Некоторые авторские законы требовали, однако, строгого подчинения. Например, с Маяковским нельзя было не согласиться в неприятии «актерской» манеры чтения. Будучи благодарен Василию Ивановичу Качалову, который страстно любил поэзию, чувствовал в искусстве широко и мудро, не цеплялся за «традиции» и т. п., Маяковский не принимал и Качалова. Тот любил Маяковского глубоко и искренно. Поэт не был избалован таким отношением, но качаловского чтения не принял категорически и твердо. Известен его рассказ о разнице их исполнений «Необычайного приключения». Поэт категорически отвергал актерский обычай «раскрашивать» слова, вырывая их из общей мелодии. Характерно, что, приблизив поэзию к разговорной речи, свободно пользуясь прозаизмами, Маяковский резко воспротивился и той актерской манере, которая опиралась на разговорную, бытовую «простоту», и той, которая в поисках патетики обращалась к средствам старого, декламационного театра, и той, что пользовалась приемами театра нового, психологического. Любая из них миновала природу стиха. Любая театральная манера — старая, новая, новейшая — была неуместна.
Значит, необходимо искать свою музыку в разговорной лексической природе поэзии, понял Яхонтов. Нужно заниматься построением ритма (а у Маяковского разнообразие ритмов безмерно), искать прозаизмам звуковое, опять-таки музыкальное решение, ибо стихи эти, по убеждению Яхонтова, «написаны скорее звуком, чем пером». Годы работы позволили сделать и вовсе смелый вывод.
Принято говорить о вокальности пушкинской поэзии. Но мысль о том, что «в поэзии Маяковского вокальность еще явственнее, еще шире, свободнее и… просторнее строй его стиха», — для своего времени была мыслью дерзкой и новой.
Сегодня мало кто станет об этом спорить. На стихи Маяковского уже написаны и романсы и оратории. Классиками мирового искусства стали Прокофьев и Шостакович, первыми уловившие близость поэзии Маяковского поискам нового в музыкально-симфонической сфере. Музыка XX века не только включила в себя диссонансы и речитативы, но предложила целый ряд неслыханных ранее соотношений классических форм и нового содержания. Прошли десятилетия, и слушатели привыкли к этому музыкальному строю, как к органической части своей культурной жизни.

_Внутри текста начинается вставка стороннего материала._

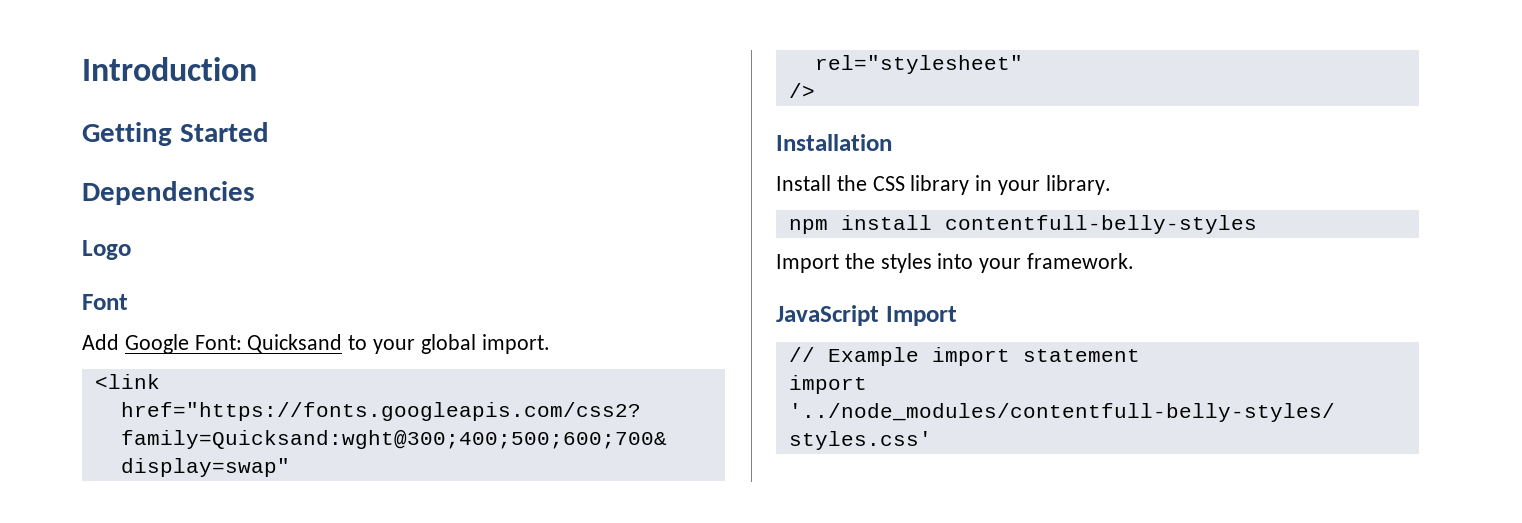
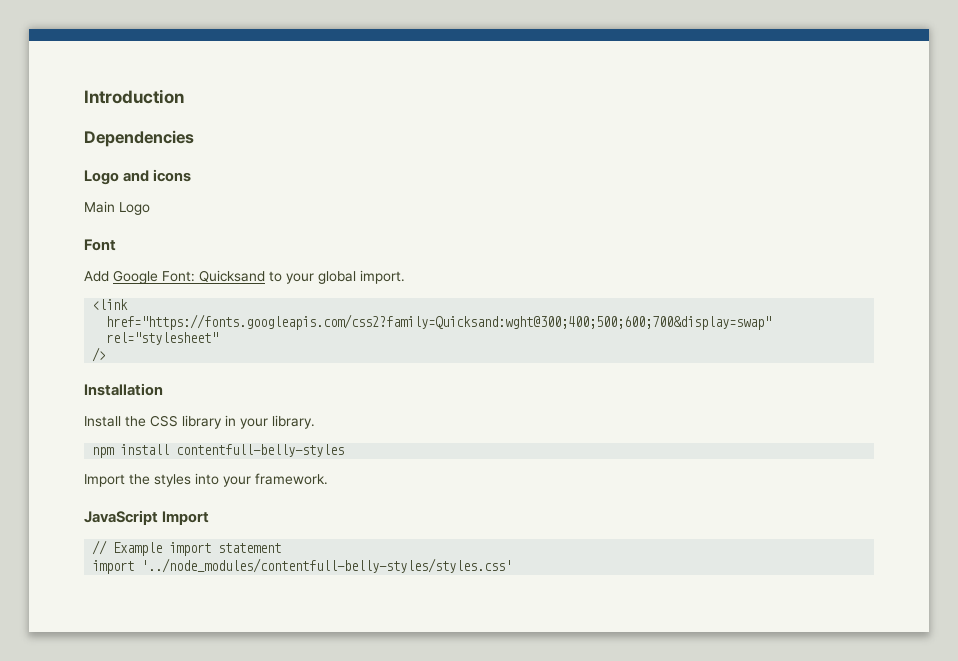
[82,122,269,146] // Getting Started -> (184, 96) none
(131, 250) none -> [123,169,192,182] [84,201,150,215] and icons // Main Logo

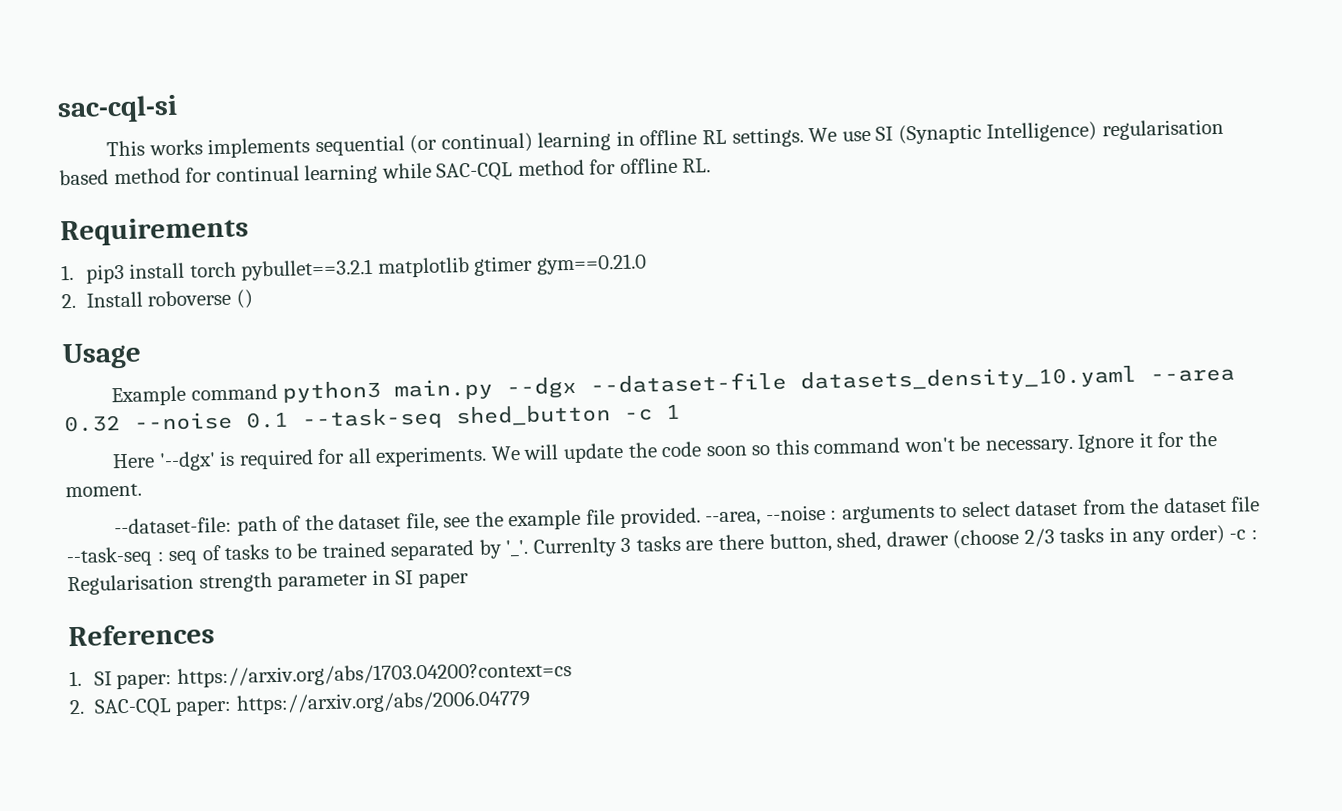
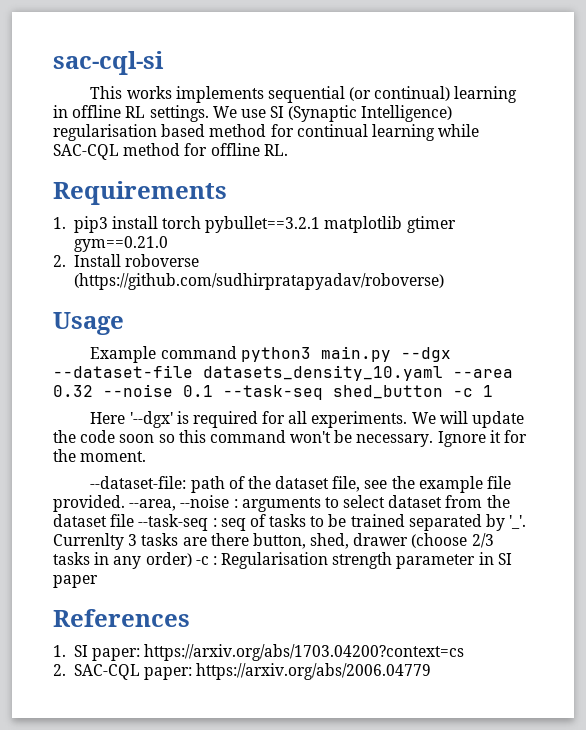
[235,289,253,309] () -> [73,273,444,290] (https://github.com/sudhirpratapyadav/roboverse)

В начале 30-х годов о «вокальности» поэзии Маяковского рассуждали лишь в узких кругах ценителей-профессионалов. От таких кругов Яхонтов в общем был далек, он по складу таланта тяготел к широкой, массовой аудитории. И в эту широкую — студенческую, рабочую, интеллигентную — аудиторию, безо всяких собственных к тому комментариев, он вынес «вокальное слово» Маяковского. Он вышел с этим словом к той самой публике, откуда недавно поэт получал записки: «Ваши стихи непонятны массам». Преувеличением было бы сказать, что Яхонтов таким образом сделал Маяковского для всех приемлемым. Это было бы такой же неправдой, как то, что сегодня поэт любим и понимаем решительно всеми. Но с уверенностью можно сказать одно: когда жив был Яхонтов, естественнее был путь от поэзии Маяковского к сердцам людей.
Редчайшим исключением оказывались скептики, глухие или равнодушные. В архивной папке с записками, поданными на концертах, постоянна просьба: «Маяковского!» Такое впечатление, что публика 30-х и 40-х годов недослушала самого поэта, что-то важное недопоняла в нем и, когда Маяковского не стало, жаждет услышать и понять.
Постепенно утихла драка вокруг имени. Но вовсе не оттого что поэт с 1935 года был объявлен «лучшим и талантливейшим», помимо и вне этих официальных и наглядных перемен, из зрительного зала, когда выступал Яхонтов, волной поднималось требование: «Облако»! «Нетте»! «Лилечке»! «Парижанку»! «Флейту»! Насытить аудиторию МГУ Маяковским не представлялось реальным. Чтецкие абонементы в Бетховенском зале стали предметом острейшего дефицита. Удовлетворить любителей поэзии не могли яхонтовские концерты, какими бы частыми они ни были.
Что все это значило? Чем объясним этот феноменальный контакт артиста и публики, связанных именем одного поэта?
В 40-х годах кто-то из друзей поэта сказал: Маяковский нас держит. Маяковский держал многих, и Яхонтова в их числе, и в 20-х, и в 30-х, и в 40-х годах. Можно двумя словами определить роль этой поэзии — она помогала жить.
Со своей стороны, Яхонтов помогал жить этой поэзии. Из поэзии Маяковского он извлек ее эстетическую ценность, а в содержании по-новому осветил все духовное разнообразие его и глубину.